(Itemized modification records)
# # #
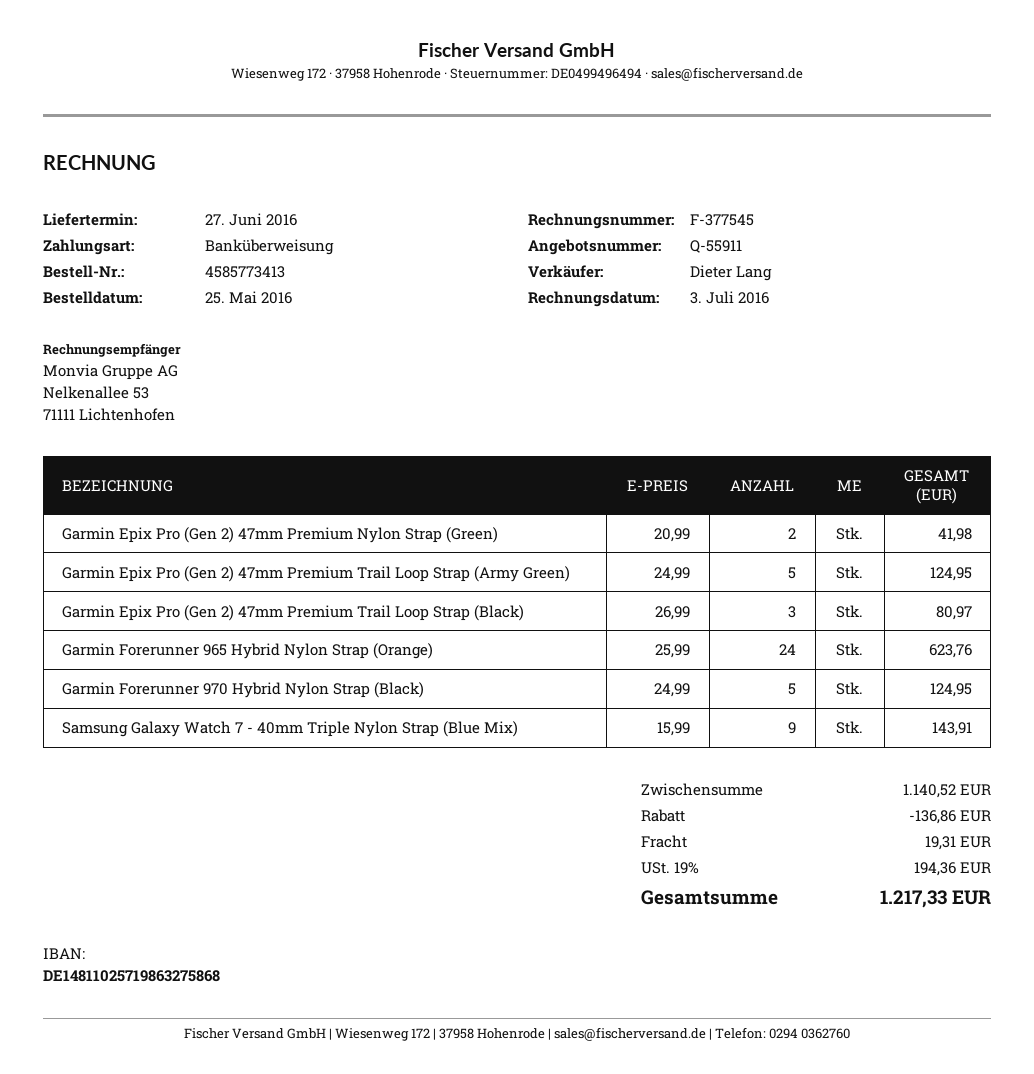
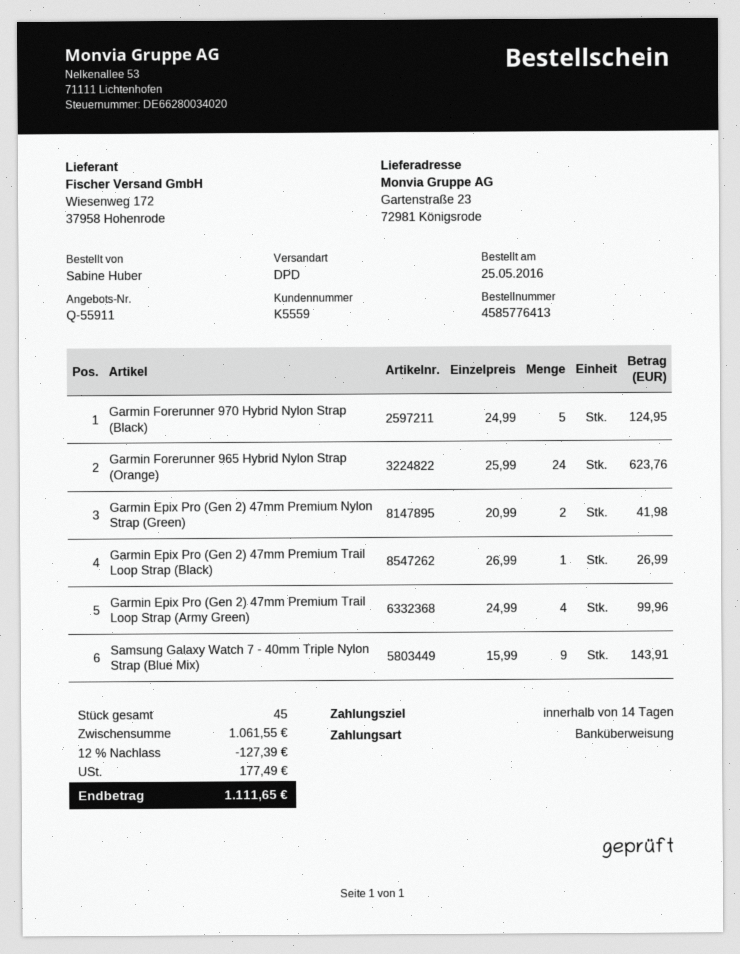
order number: 4585773413 -> 4585776413
Garmin Epix Pro (Gen 2) 47mm Premium Trail Loop Strap (Army Green): 5 x 24.99 = 124.95 -> 4 x 24.99 = 99.96
Garmin Epix Pro (Gen 2) 47mm Premium Trail Loop Strap (Black): 3 x 26.99 = 80.97 -> 1 x 26.99 = 26.99
subtotal: 1140.52 -> 1061.55
discount: 136.86 -> 127.39
shipping: 19.31 -> none
tax: 194.36 -> 177.49
total: 1217.33 -> 1111.65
# # #
EXERCISE OBJECTIVE: Wherever a line in the data above holds the word "Epix", copy that line.

ANSWER SPACE:
Garmin Epix Pro (Gen 2) 47mm Premium Trail Loop Strap (Army Green): 5 x 24.99 = 124.95 -> 4 x 24.99 = 99.96
Garmin Epix Pro (Gen 2) 47mm Premium Trail Loop Strap (Black): 3 x 26.99 = 80.97 -> 1 x 26.99 = 26.99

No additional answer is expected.